Sempre rispetto al contesto francese, questa grande ondata di politicizzazione va inserita nel quadro dell'Etat d'Urgence e degli attentati terroristici. Ha detto bene Rancière: una generazione in lutto si è trasformata improvvisamente in una generazione in lotta. Nel contesto politico attuale, segnato dal divenire autoritario dei principali partiti politici – il governo socialista ha prolungato di altri 6 mesi lo stato d'emergenza e utilizzato l'articolo 49.3 della Costituzione per approvare la Loi Travail scavalcando completamente la discussione e il voto parlamentare – e dalla crescita continua del Front National di Marine Le Pen, il movimento può costituire l'unico elemento di rottura di tendenze regressive, che si stanno ormai stratificando pericolosamente. Impossibile prevedere verso quali territori questa rottura porterà, quali effetti potrà produrre. Sicuramente dovrà misurarsi, al di là della vittoria o sconfitta rispetto alla Loi Travail (alternative non da poco), sulla questione della continuità organizzativa, della “persistenza”, della “potenza di persistere”, della disseminazione geografica e tematica, della costruzione di infrastrutture capaci di tutelare e moltiplicare i processi organizzativi e decisionali di base.

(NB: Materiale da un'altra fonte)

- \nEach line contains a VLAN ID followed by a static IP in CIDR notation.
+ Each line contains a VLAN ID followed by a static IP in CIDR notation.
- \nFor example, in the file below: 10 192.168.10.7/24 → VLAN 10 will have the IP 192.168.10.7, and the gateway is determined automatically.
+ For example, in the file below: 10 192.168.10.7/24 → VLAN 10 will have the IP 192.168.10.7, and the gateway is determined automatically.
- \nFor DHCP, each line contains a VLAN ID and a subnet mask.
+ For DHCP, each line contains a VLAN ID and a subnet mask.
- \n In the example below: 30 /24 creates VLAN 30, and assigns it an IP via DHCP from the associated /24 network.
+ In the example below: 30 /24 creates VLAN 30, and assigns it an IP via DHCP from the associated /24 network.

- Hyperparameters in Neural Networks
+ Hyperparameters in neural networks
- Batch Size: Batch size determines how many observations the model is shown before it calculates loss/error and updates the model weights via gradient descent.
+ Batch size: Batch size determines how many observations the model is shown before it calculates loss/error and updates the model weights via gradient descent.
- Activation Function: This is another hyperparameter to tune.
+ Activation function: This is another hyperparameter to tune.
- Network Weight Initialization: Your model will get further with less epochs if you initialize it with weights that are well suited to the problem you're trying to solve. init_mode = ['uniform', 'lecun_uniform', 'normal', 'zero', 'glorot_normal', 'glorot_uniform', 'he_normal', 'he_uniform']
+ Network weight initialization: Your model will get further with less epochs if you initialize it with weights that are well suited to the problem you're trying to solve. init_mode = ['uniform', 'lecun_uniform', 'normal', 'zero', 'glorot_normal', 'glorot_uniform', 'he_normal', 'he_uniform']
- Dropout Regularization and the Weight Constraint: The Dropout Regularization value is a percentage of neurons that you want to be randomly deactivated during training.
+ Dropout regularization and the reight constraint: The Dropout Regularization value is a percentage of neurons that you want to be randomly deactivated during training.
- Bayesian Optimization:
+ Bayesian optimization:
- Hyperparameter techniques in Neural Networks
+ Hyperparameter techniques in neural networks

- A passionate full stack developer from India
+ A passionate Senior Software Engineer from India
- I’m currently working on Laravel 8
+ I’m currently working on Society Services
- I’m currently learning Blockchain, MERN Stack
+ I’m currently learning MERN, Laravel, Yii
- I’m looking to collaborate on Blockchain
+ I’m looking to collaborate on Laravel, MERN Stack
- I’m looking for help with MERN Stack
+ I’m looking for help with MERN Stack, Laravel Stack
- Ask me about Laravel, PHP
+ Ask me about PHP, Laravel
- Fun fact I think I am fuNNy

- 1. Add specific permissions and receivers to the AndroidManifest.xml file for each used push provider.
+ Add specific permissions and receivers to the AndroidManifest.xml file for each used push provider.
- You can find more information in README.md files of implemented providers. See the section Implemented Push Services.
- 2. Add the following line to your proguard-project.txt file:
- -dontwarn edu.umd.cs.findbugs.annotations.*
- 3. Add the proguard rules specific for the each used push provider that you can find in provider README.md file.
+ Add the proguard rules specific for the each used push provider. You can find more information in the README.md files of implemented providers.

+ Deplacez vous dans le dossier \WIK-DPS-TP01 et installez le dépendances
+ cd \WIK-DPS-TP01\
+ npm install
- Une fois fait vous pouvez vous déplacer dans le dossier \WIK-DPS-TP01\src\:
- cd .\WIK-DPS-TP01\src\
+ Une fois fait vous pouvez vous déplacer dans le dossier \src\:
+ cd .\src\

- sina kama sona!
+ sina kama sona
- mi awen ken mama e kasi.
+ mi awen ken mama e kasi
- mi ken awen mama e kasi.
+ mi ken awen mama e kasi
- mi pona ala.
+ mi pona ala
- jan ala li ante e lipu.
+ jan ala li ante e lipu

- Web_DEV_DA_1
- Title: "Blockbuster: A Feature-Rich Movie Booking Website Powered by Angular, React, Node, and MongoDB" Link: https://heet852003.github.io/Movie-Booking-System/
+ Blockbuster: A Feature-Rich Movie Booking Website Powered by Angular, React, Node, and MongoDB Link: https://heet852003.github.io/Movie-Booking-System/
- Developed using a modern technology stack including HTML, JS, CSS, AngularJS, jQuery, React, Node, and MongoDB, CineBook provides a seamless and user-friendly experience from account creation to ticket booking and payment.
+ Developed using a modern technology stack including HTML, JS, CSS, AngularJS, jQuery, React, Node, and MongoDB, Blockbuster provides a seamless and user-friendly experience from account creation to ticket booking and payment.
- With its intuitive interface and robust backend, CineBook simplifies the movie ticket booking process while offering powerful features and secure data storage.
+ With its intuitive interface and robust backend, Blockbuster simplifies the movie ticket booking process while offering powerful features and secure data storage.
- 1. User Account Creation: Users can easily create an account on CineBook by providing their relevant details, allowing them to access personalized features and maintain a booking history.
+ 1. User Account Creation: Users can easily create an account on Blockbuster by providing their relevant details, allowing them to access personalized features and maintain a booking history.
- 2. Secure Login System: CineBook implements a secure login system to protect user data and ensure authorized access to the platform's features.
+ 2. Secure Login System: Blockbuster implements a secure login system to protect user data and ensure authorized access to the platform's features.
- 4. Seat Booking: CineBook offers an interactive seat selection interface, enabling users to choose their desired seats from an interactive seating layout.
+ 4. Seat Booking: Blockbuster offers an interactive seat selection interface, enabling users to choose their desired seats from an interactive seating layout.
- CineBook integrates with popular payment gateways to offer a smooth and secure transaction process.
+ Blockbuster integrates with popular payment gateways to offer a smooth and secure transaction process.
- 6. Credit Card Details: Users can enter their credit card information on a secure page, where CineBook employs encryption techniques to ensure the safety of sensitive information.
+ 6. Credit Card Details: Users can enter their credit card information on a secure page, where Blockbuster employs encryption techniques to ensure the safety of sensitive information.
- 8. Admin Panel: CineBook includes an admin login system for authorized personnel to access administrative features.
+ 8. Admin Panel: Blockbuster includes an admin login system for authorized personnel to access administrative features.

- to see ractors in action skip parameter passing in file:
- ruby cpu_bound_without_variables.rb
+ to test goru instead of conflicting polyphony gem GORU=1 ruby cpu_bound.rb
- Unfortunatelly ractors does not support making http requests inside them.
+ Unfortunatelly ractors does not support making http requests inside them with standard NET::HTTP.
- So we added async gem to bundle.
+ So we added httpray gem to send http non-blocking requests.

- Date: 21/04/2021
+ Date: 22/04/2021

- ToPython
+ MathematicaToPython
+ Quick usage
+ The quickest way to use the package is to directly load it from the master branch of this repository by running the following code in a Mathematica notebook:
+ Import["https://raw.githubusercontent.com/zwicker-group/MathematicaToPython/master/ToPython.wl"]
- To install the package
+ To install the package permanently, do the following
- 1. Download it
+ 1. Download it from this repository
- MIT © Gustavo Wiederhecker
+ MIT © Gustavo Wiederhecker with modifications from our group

Altro banco di prova saranno le ricadute europee e transnazionali che la Nuit Deboutprodurrà nei prossimi mesi. Il 15 maggio è un’importante appuntamento di verifica della potenza della Nuit Debout di diffondere anche solo piccoli spazi di risonanza e di diffusione del movimento francese, che per la prima volta assume come priorità quella dell’abbattimento dei confini nazionali della lotta. Sarebbe illusorio pensare a uno sviluppo lineare del movimento, dalla Nuit Debout al Global Debout in un colpo solo. Eppure, in questi ultimi anni abbiamo visto una circolazione inaspettata di quelle insurrezioni democratiche che hanno trasportato il vento di rivolta dal Nord Africa alle piazze spagnole e greche, fino agli Stati Uniti.
République, in questo senso, potrebbe essere il primo segno di un nuovo ciclo di lotte, di nuovi movimenti delle piazze. E, insieme, dell’assunzione della pratica tecnopolitica come immediatamente organizzativa dello spazio transnazionale delle lotte.